### Before-and-after change data:
****************

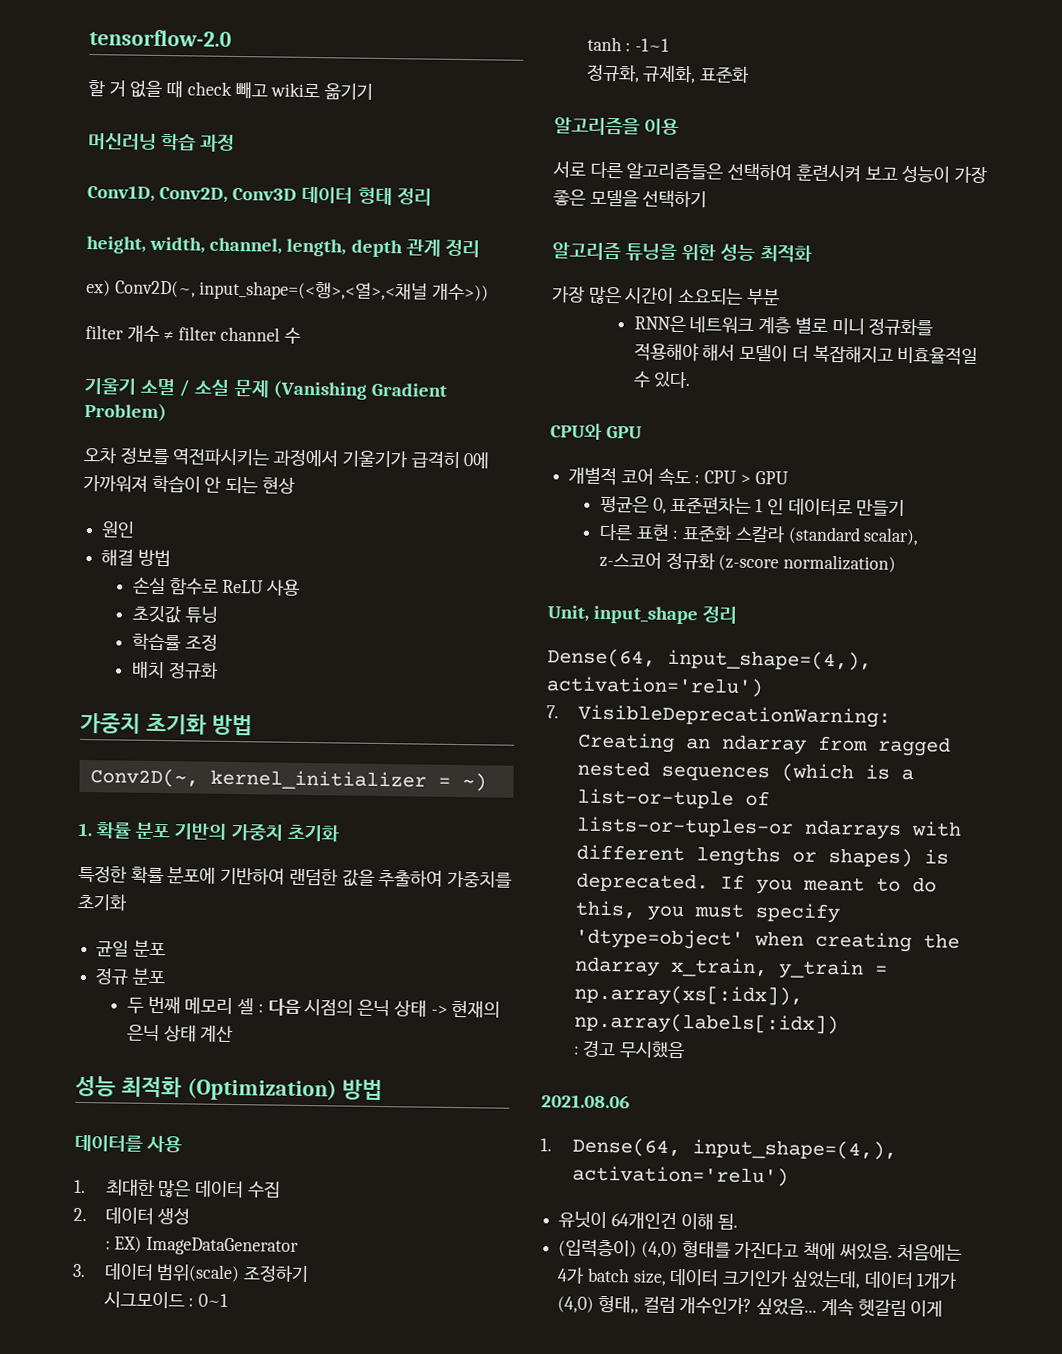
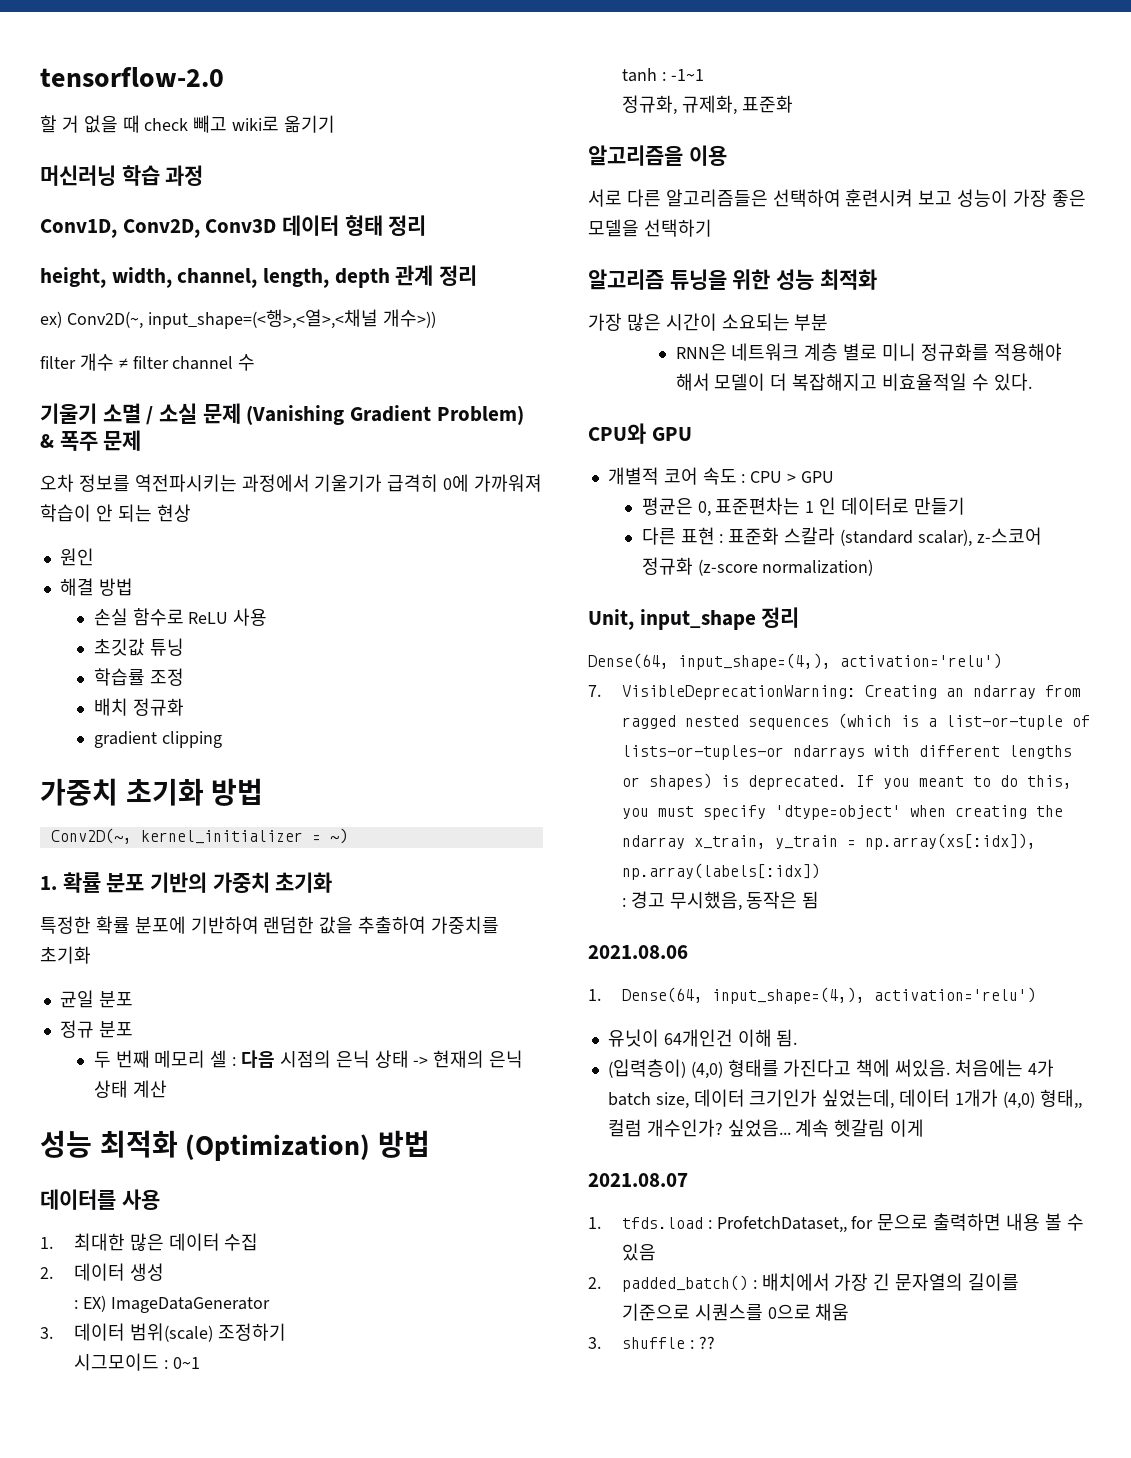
(167, 412) none -> [40,430,142,451] & 폭주 문제
(219, 670) none -> [93,731,222,748] // gradient clipping
[619,1041,686,1059] 무시했음 -> [669,891,820,911] 무시했음, 동작은 됨
(944, 1308) none -> [588,1173,688,1187] [588,1213,1084,1233] [621,1243,656,1261] [588,1273,1020,1292] [621,1303,850,1321] [588,1336,715,1349] // 2021.08.07 // 1. tfds.load : ProfetchDataset,, for 문으로 출력하면 내용 볼 수 있음 // 2. padded_batch() : 배치에서 가장 긴 문자열의 길이를 기준으로 시퀀스를 0으로 채움 // 3. shuffle : ??

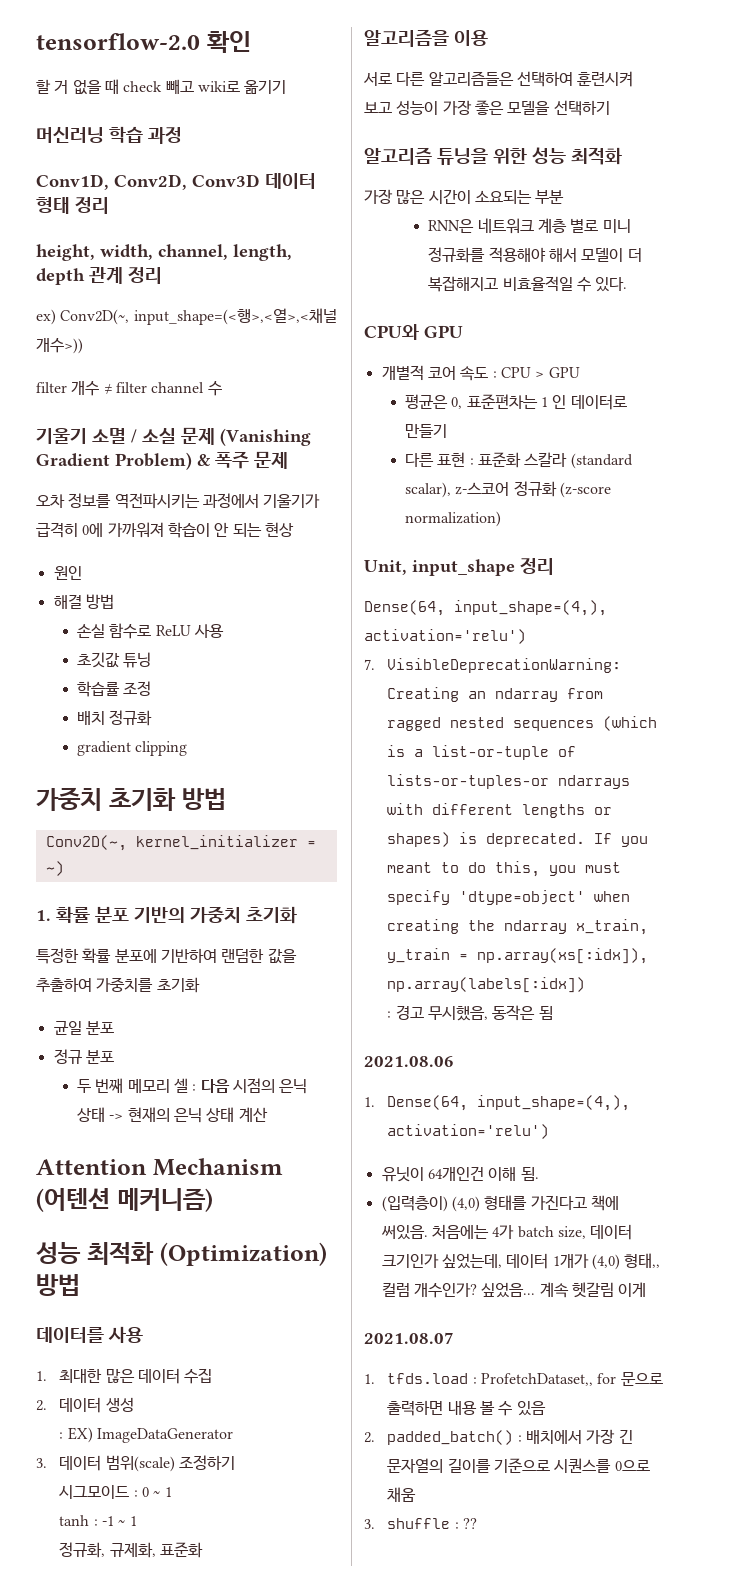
(224, 77) none -> [206,31,251,53] 확인
(167, 1089) none -> [36,1158,283,1176] [36,1188,213,1212] // Attention Mechanism (어텐션 메커니즘)
[172,1357,200,1369] 0~1 -> [141,1487,172,1497] 0 ~ 1
[670,69,704,81] -1~1 -> [101,1516,137,1526] -1 ~ 1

****************

### What this task involves:
Reproduce the final stretch of lines exactly: the line containing "(944, 1308) none" through the last line of the data, both included. Pictures do not belong in the copy.

### Task response:
(944, 1308) none -> [588,1173,688,1187] [588,1213,1084,1233] [621,1243,656,1261] [588,1273,1020,1292] [621,1303,850,1321] [588,1336,715,1349] // 2021.08.07 // 1. tfds.load : ProfetchDataset,, for 문으로 출력하면 내용 볼 수 있음 // 2. padded_batch() : 배치에서 가장 긴 문자열의 길이를 기준으로 시퀀스를 0으로 채움 // 3. shuffle : ??

(224, 77) none -> [206,31,251,53] 확인
(167, 1089) none -> [36,1158,283,1176] [36,1188,213,1212] // Attention Mechanism (어텐션 메커니즘)
[172,1357,200,1369] 0~1 -> [141,1487,172,1497] 0 ~ 1
[670,69,704,81] -1~1 -> [101,1516,137,1526] -1 ~ 1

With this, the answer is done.